MAGA: MAKE AMERICA GRIEVE AGAIN.

Matthew 24 calling.

Color me nervous. Even more than that: color me alarmed. Even more than that: color me frightened, afraid of Climate Change causing food shortages, afraid of nuclear wars, ending in our total annihilation.

It’s not that we lack warning. Jesus’ contemporaries were also busy with earth’s final conditions. Seeing a true prophet in Jesus, his disciples asked him for signs of ‘the end of the age’, meaning not only the end of the Roman occupation, but also the return of the good times as in the unspoiled Garden of Eden. Matthew 24 records this, as a warning to us, 2,000 years and some 70 billion people later, those born between then and today.

Jesus answered: “You will hear of wars and rumors of wars, but see to it that you are not alarmed. Such things must happen, but the end is still to come.  Nation will rise against nation, and kingdom against kingdom. There will be famines and earthquakes in various places. All these are the beginning of birth pains.”

Sorry, Jesus, but I am alarmed: it seems to me, that the ‘birth pains’ have now started in earnest, and the time for ‘grieving’ has begun.

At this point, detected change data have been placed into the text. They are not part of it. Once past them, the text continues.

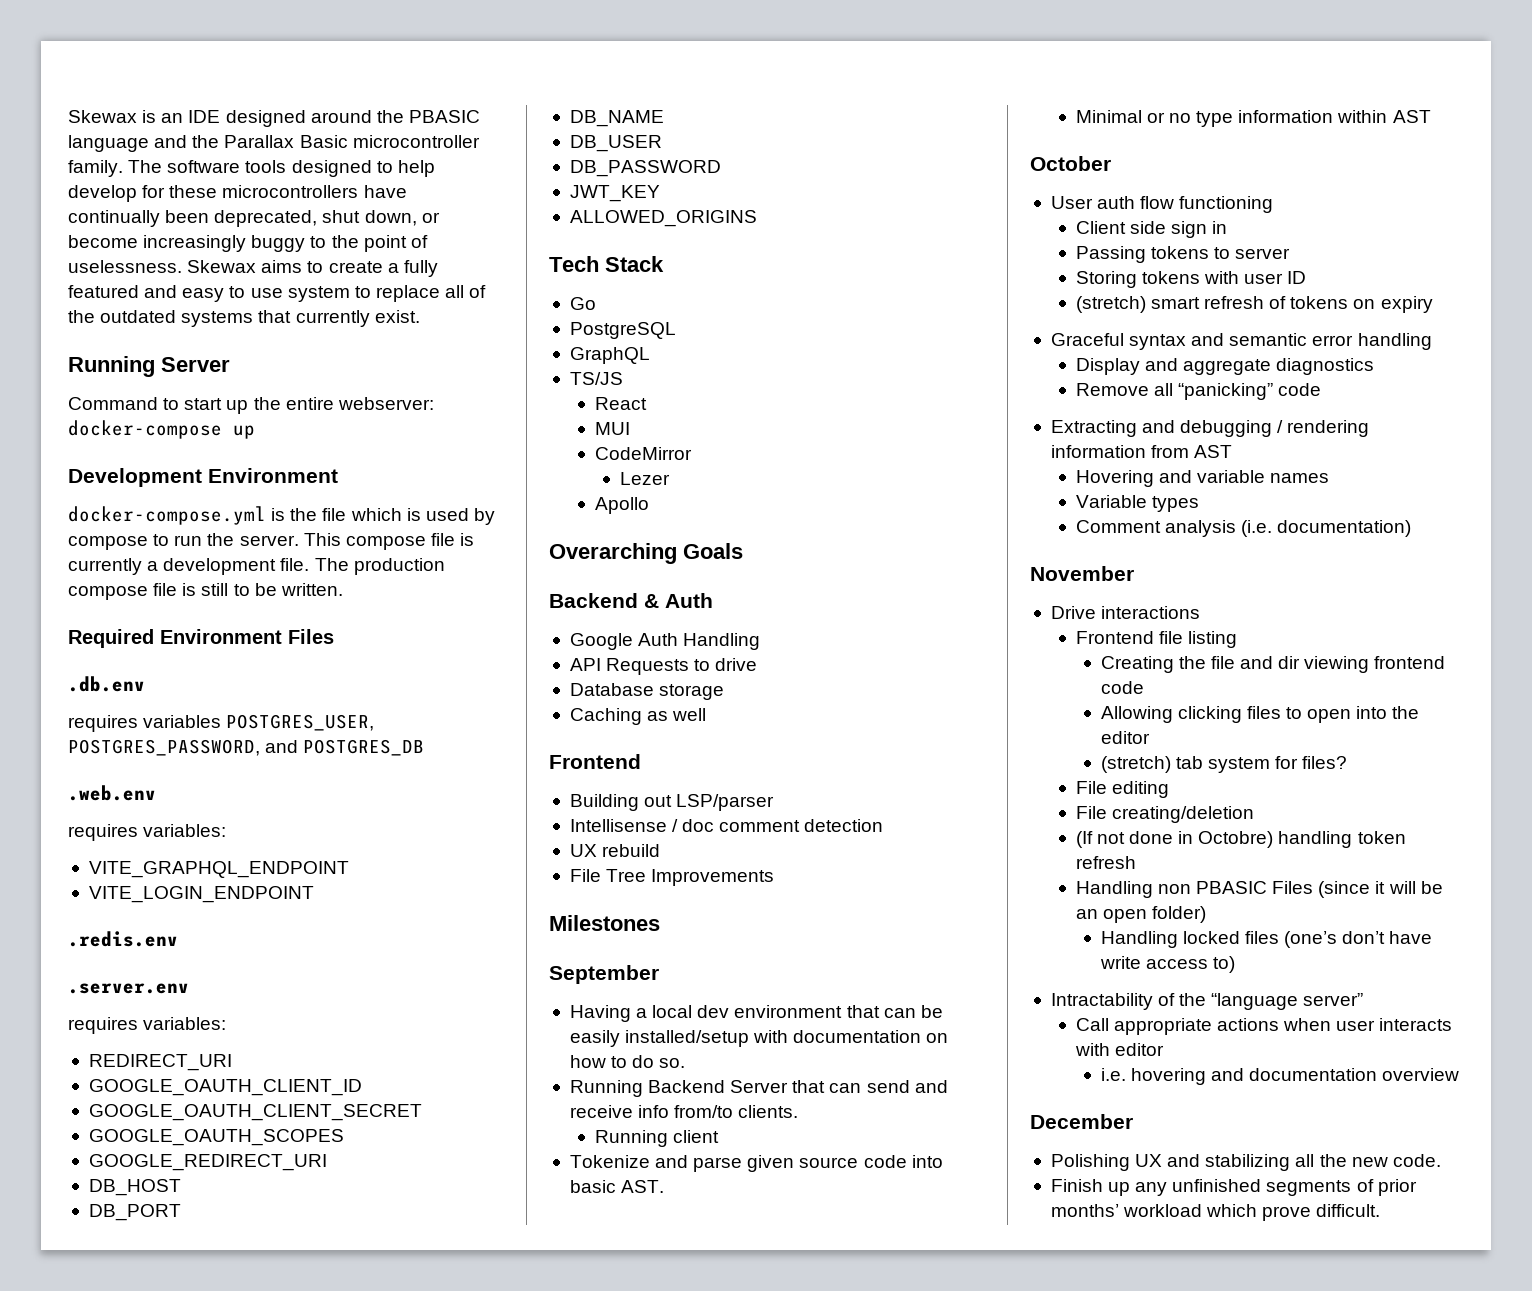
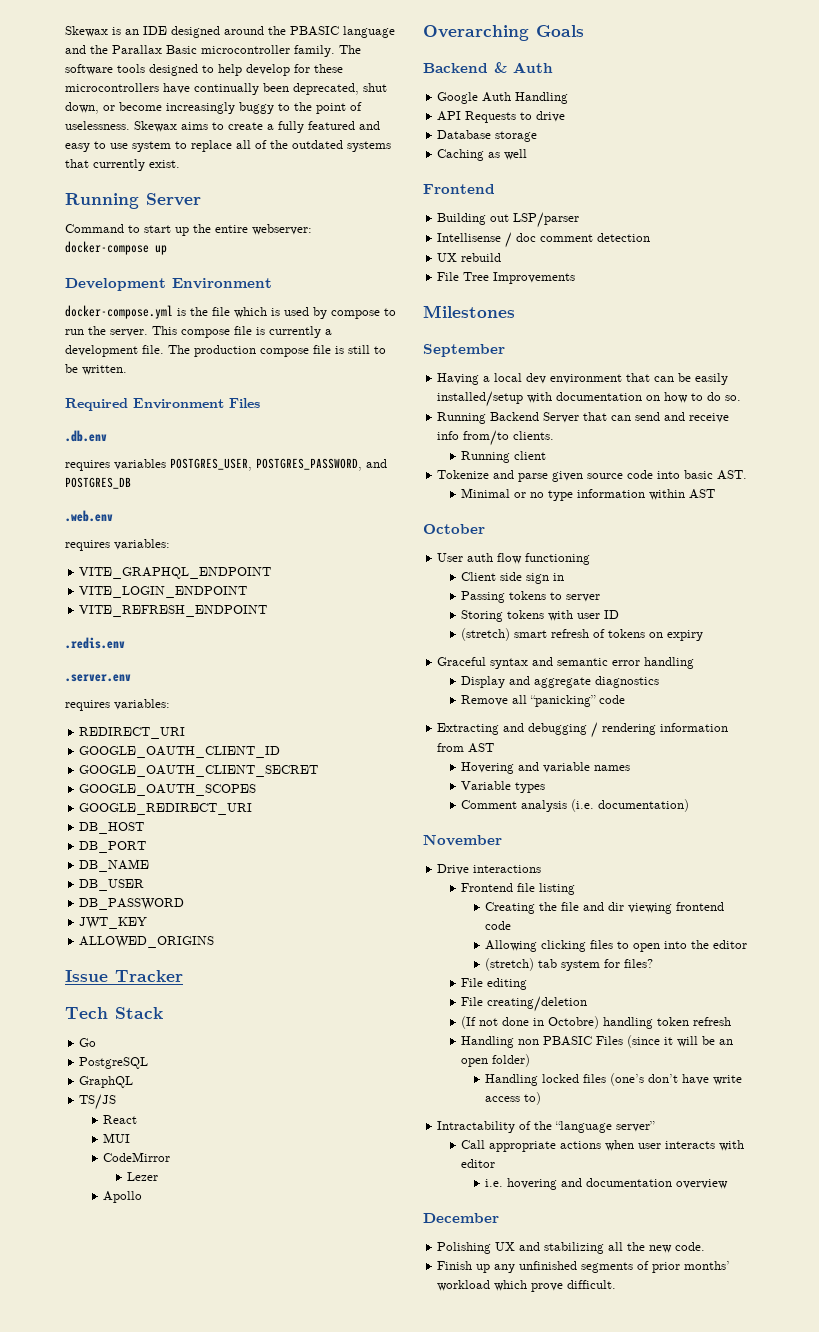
+ VITE_REFRESH_ENDPOINT
+ Issue Tracker

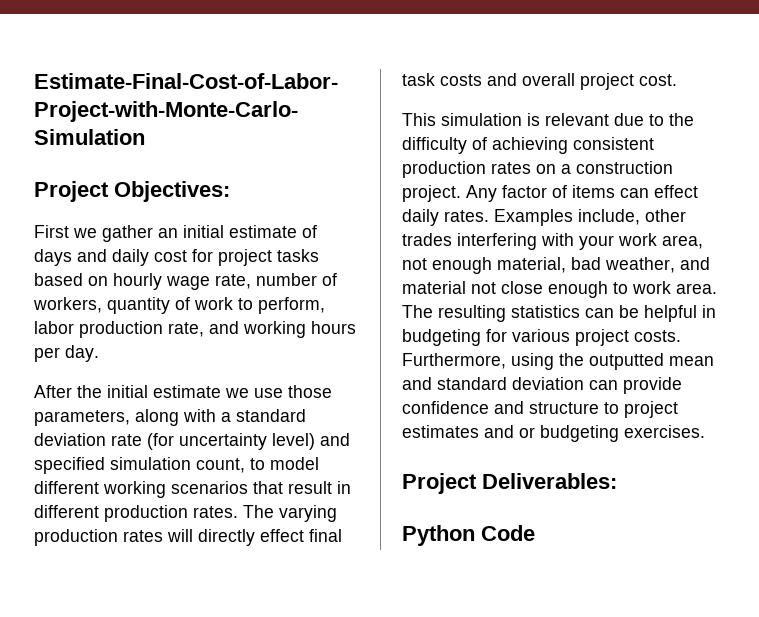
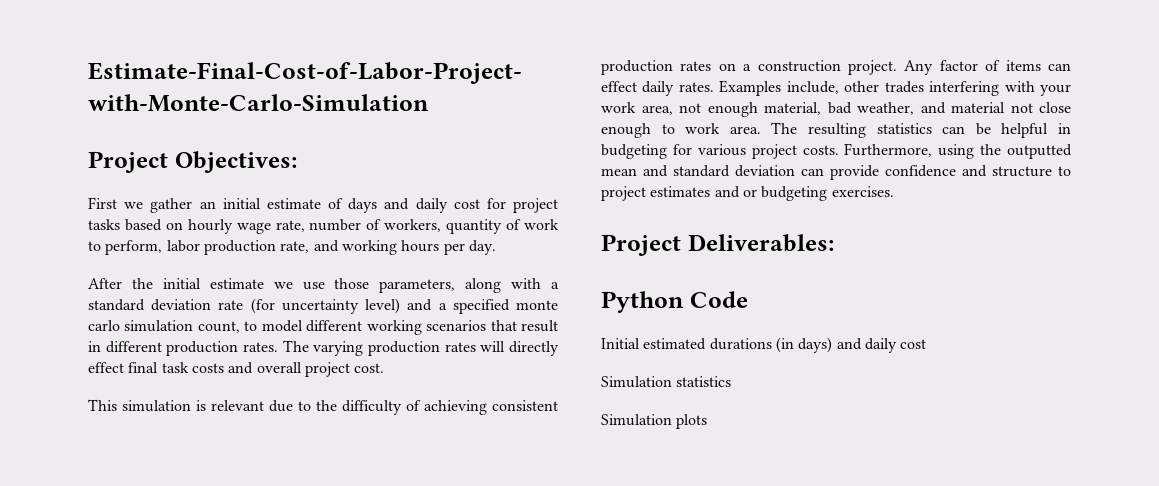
- After the initial estimate we use those parameters, along with a standard deviation rate (for uncertainty level) and specified simulation count, to model different working scenarios that result in different production rates.
+ After the initial estimate we use those parameters, along with a standard deviation rate (for uncertainty level) and a specified monte carlo simulation count, to model different working scenarios that result in different production rates.
+ Initial estimated durations (in days) and daily cost
+ Simulation statistics
+ Simulation plots

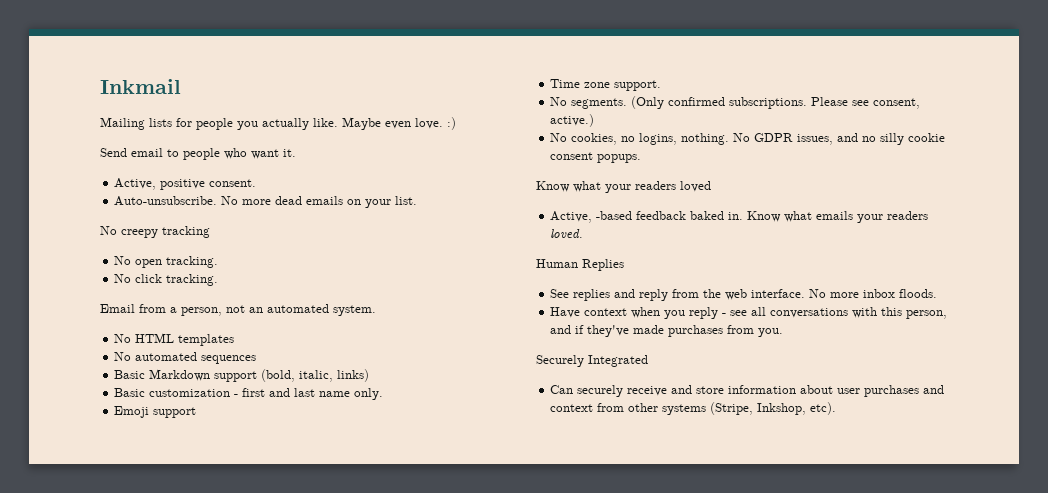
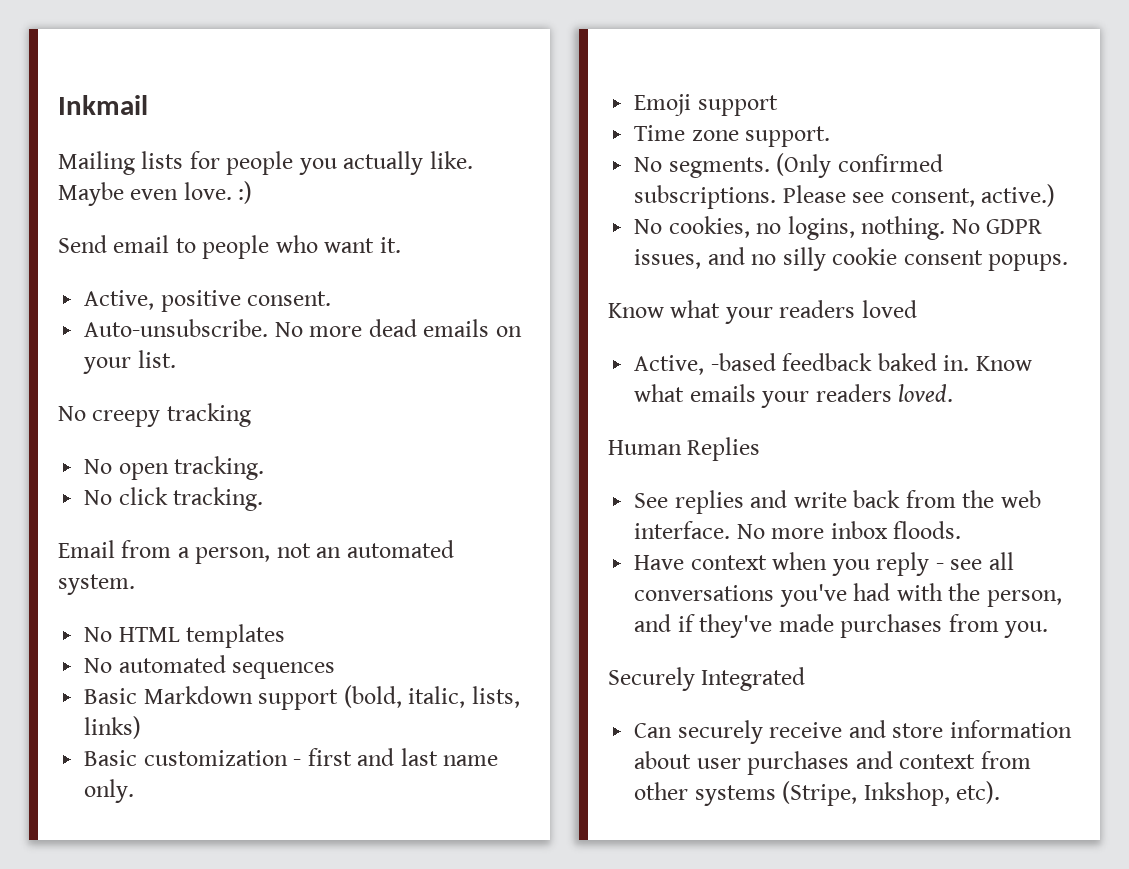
- Basic Markdown support (bold, italic, links)
+ Basic Markdown support (bold, italic, lists, links)
- See replies and reply from the web interface.
+ See replies and write back from the web interface.
- Have context when you reply - see all conversations with this person, and if they've made purchases from you.
+ Have context when you reply - see all conversations you've had with the person, and if they've made purchases from you.

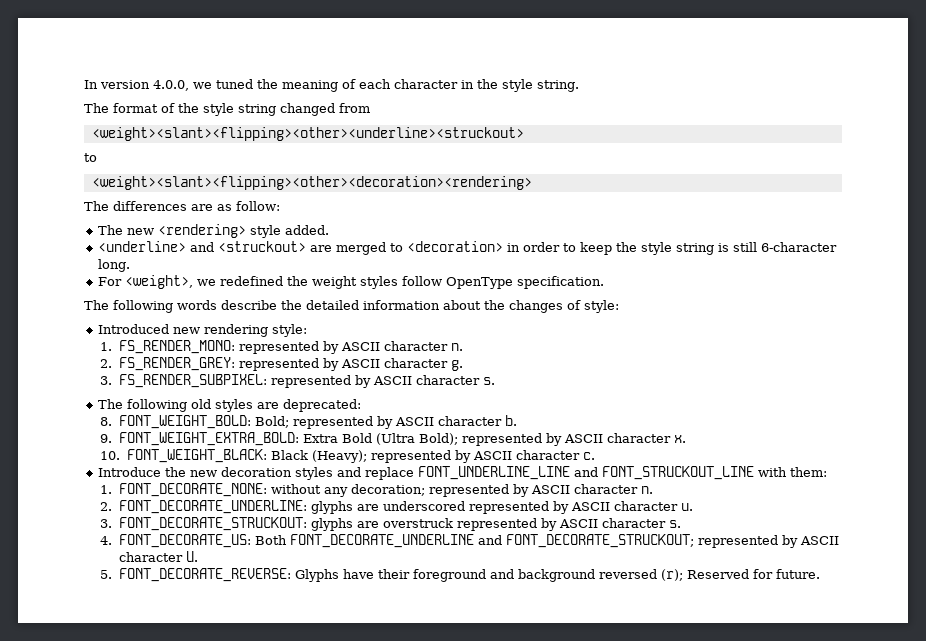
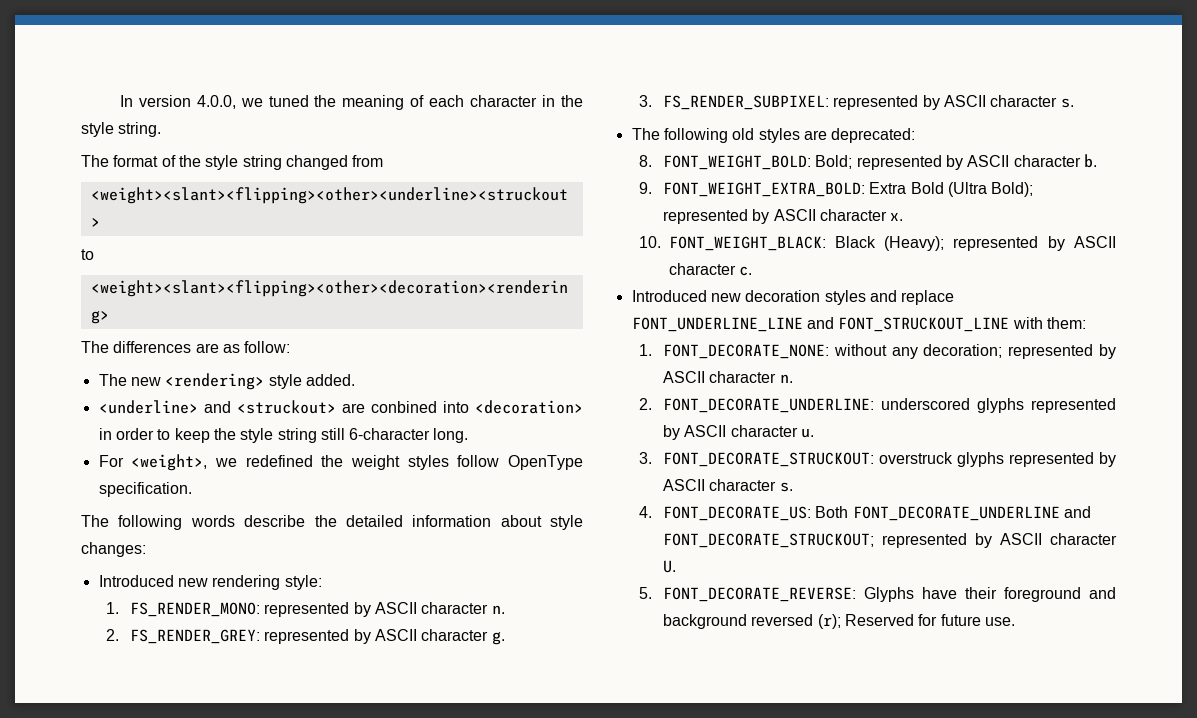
- <underline> and <struckout> are merged to <decoration> in order to keep the style string is still 6-character long.
+ <underline> and <struckout> are conbined into <decoration> in order to keep the style string still 6-character long.
- The following words describe the detailed information about the changes of style:
+ The following words describe the detailed information about style changes:
- Introduce the new decoration styles and replace FONT_UNDERLINE_LINE and FONT_STRUCKOUT_LINE with them:
+ Introduced new decoration styles and replace FONT_UNDERLINE_LINE and FONT_STRUCKOUT_LINE with them:
- 2. FONT_DECORATE_UNDERLINE: glyphs are underscored represented by ASCII character u.
+ 2. FONT_DECORATE_UNDERLINE: underscored glyphs represented by ASCII character u.
- 3. FONT_DECORATE_STRUCKOUT: glyphs are overstruck represented by ASCII character s.
+ 3. FONT_DECORATE_STRUCKOUT: overstruck glyphs represented by ASCII character s.
- 5. FONT_DECORATE_REVERSE: Glyphs have their foreground and background reversed (r); Reserved for future.
+ 5. FONT_DECORATE_REVERSE: Glyphs have their foreground and background reversed (r); Reserved for future use.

We now are descending into a burst of war madness that reminds me of Jesus’ words, and that at the very time when Global Heating endangers crops everywhere. Nothing, however, accelerates CO2 formation more than the destructive consequences of war. Wars kill more than people: they kill all that lives: soil, air, water, relationships, family ties, justice, laws.

Wars have no winners.

Paul Kennedy in The Rise and Fall of Great Nations, touched an especially raw nerve when it came to the United States by suggesting (albeit with great care and with all sorts of qualification) that however powerful the US is, this did not necessarily guarantee it a dominant position in the international system forever. That’s happening now: the exact opposite of MAGA, “Making it Great Again”. The Trump slogan resembles more: “Making America Grieve Again”.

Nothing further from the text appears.